Safe Harbor provision:

The Private Securities Litigation Reform Act of 1995 provides a "Safe Harbor" for forward-looking statements.  Certain of the statements contained herein, which are not historical facts, are forward looking statements with respect to events, the occurrence of which involve risks and uncertainties.  These forward-looking statements may be impacted, either positively or negatively, by various factors.  Information concerning potential factors that could affect the company is detailed from time to time in the company's reports filed with the Securities and Exchange Commission.

Welcome to the FSI conference call for second quarter 2017.

Before focusing on our financials, I’d like to talk about our recovery from the fire, our product lines and what we think might occur over the next several quarters.


The fire at Taber was unfortunate, however, we have received a total of 5.7 million Canadian from our insurance and may receive additional funds in Q3 after all details of the equipment we lost have been reviewed by our insurer.
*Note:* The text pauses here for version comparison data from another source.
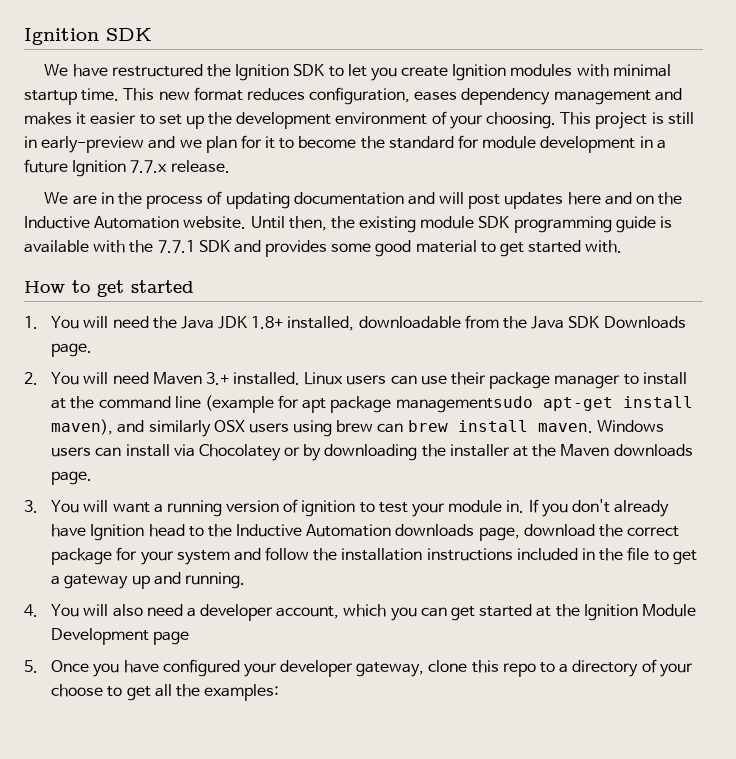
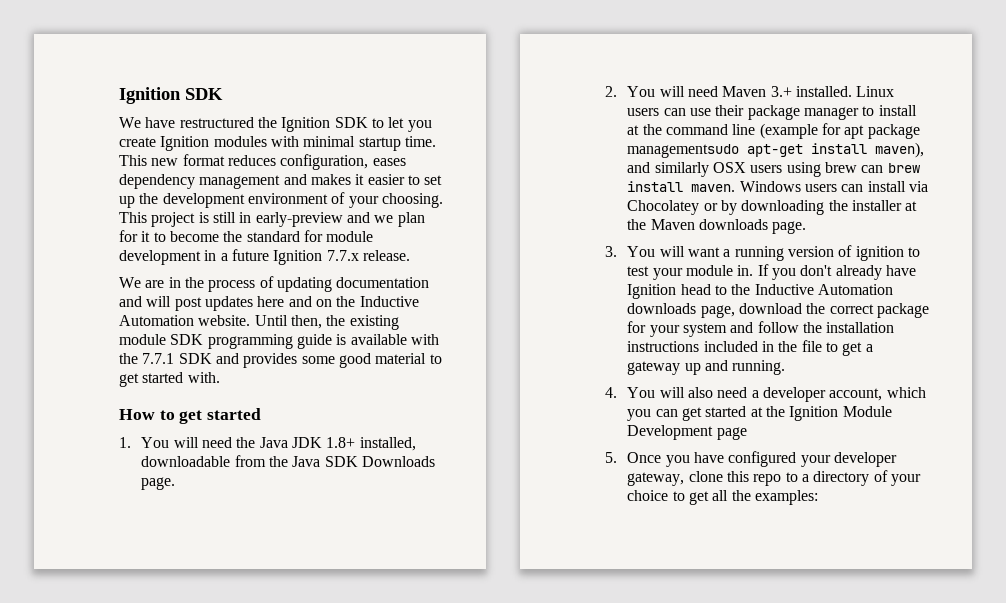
[51,684,104,697] choose -> [627,490,669,501] choice

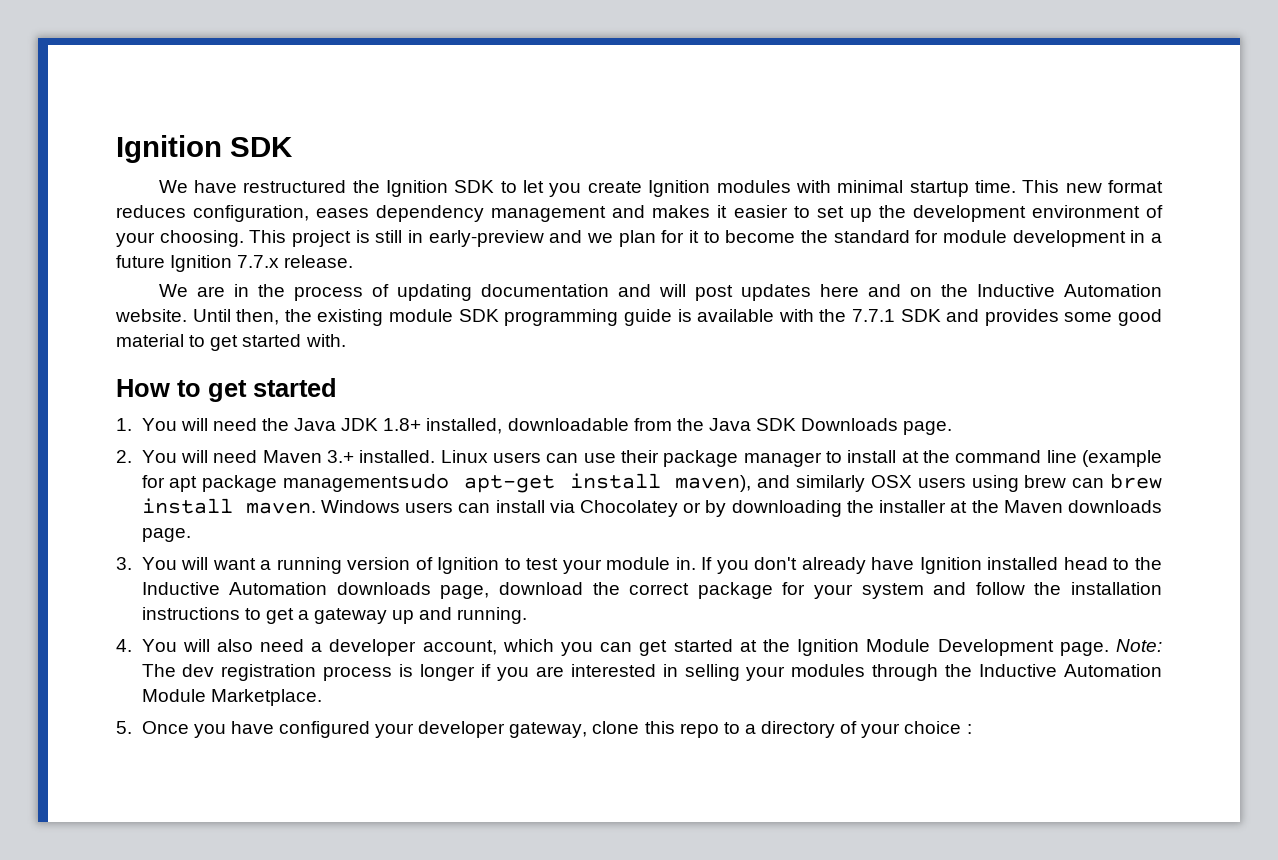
[855,246,904,261] ignition -> [437,557,500,574] Ignition
(677, 291) none -> [987,557,1059,570] installed
[703,340,822,352] included in the file -> (240, 613) none
[716,427,747,440] page -> [1059,639,1162,656] [141,664,1162,681] [141,689,322,706] page. Note: The dev registration process is longer if you are interested in selling your modules through the Inductive Automation Module Marketplace.
[672,490,818,505] to get all the examples: -> [966,724,972,734] :

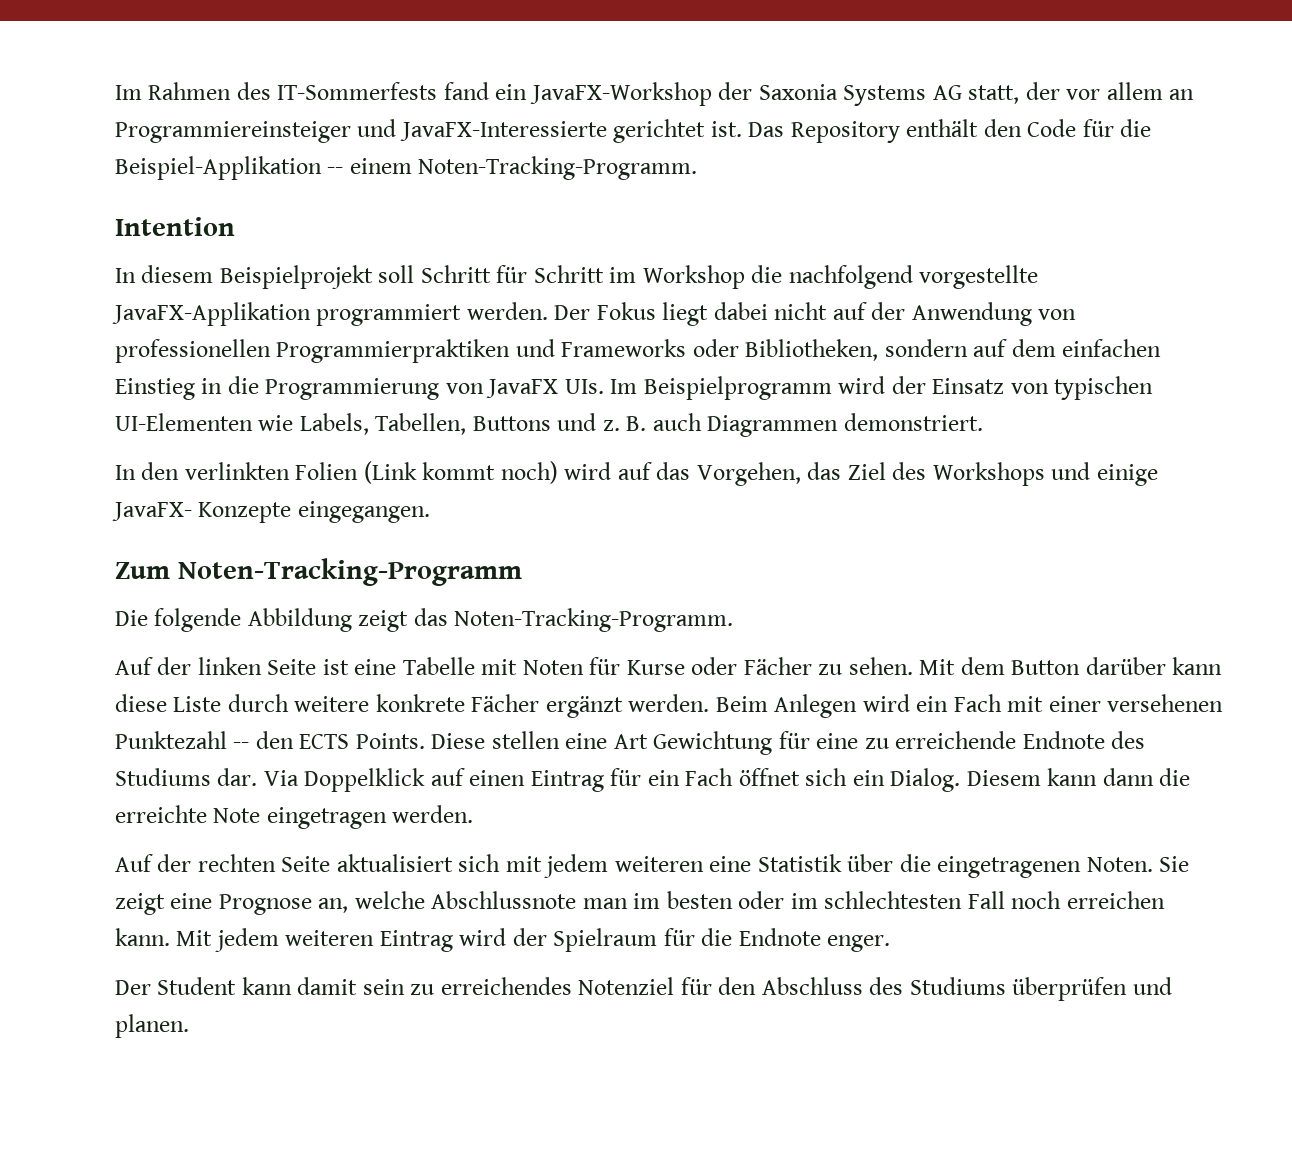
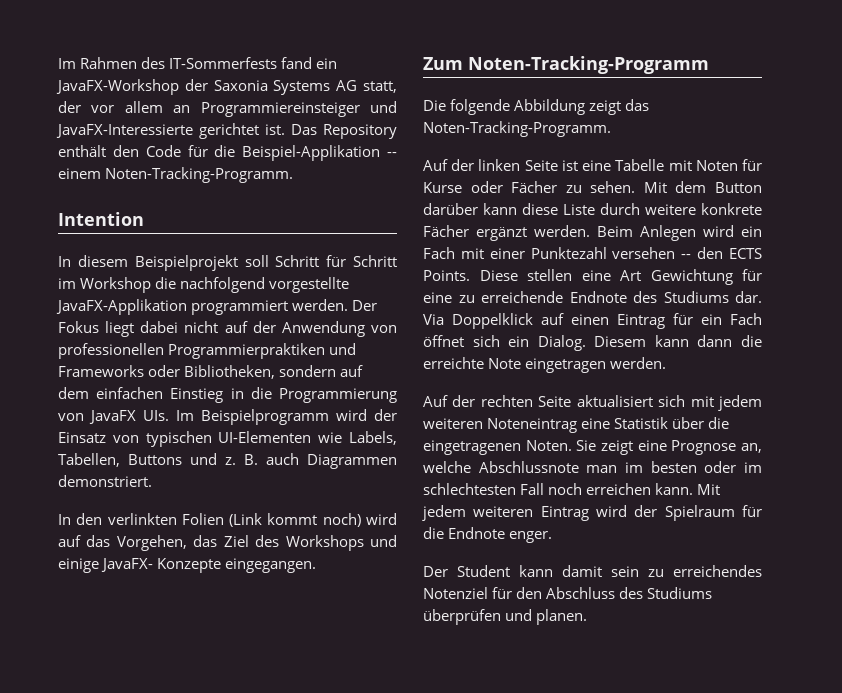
[1107,694,1224,712] [115,731,227,749] versehenen Punktezahl -> [530,247,676,259] Punktezahl versehen
(704, 864) none -> [487,418,578,433] Noteneintrag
The Heatsavr™ liquid pool cover is back in production to serve our worldwide customer base. The property is clean but, because the bids to rebuild were unreasonably high, we intend to find an existing building to buy. The property where the fire took place will be sold when a reasonable offer is received.


The NanoChem division, NCS, represents most of the revenue of FSI. This division makes thermal poly-aspartic acid, called TPA for short, a biodegradable protein with many valuable uses. NCS also manufactures SUN 27™ and N Savr 30™ which are used to reduce nitrogen fertilizer loss from soil.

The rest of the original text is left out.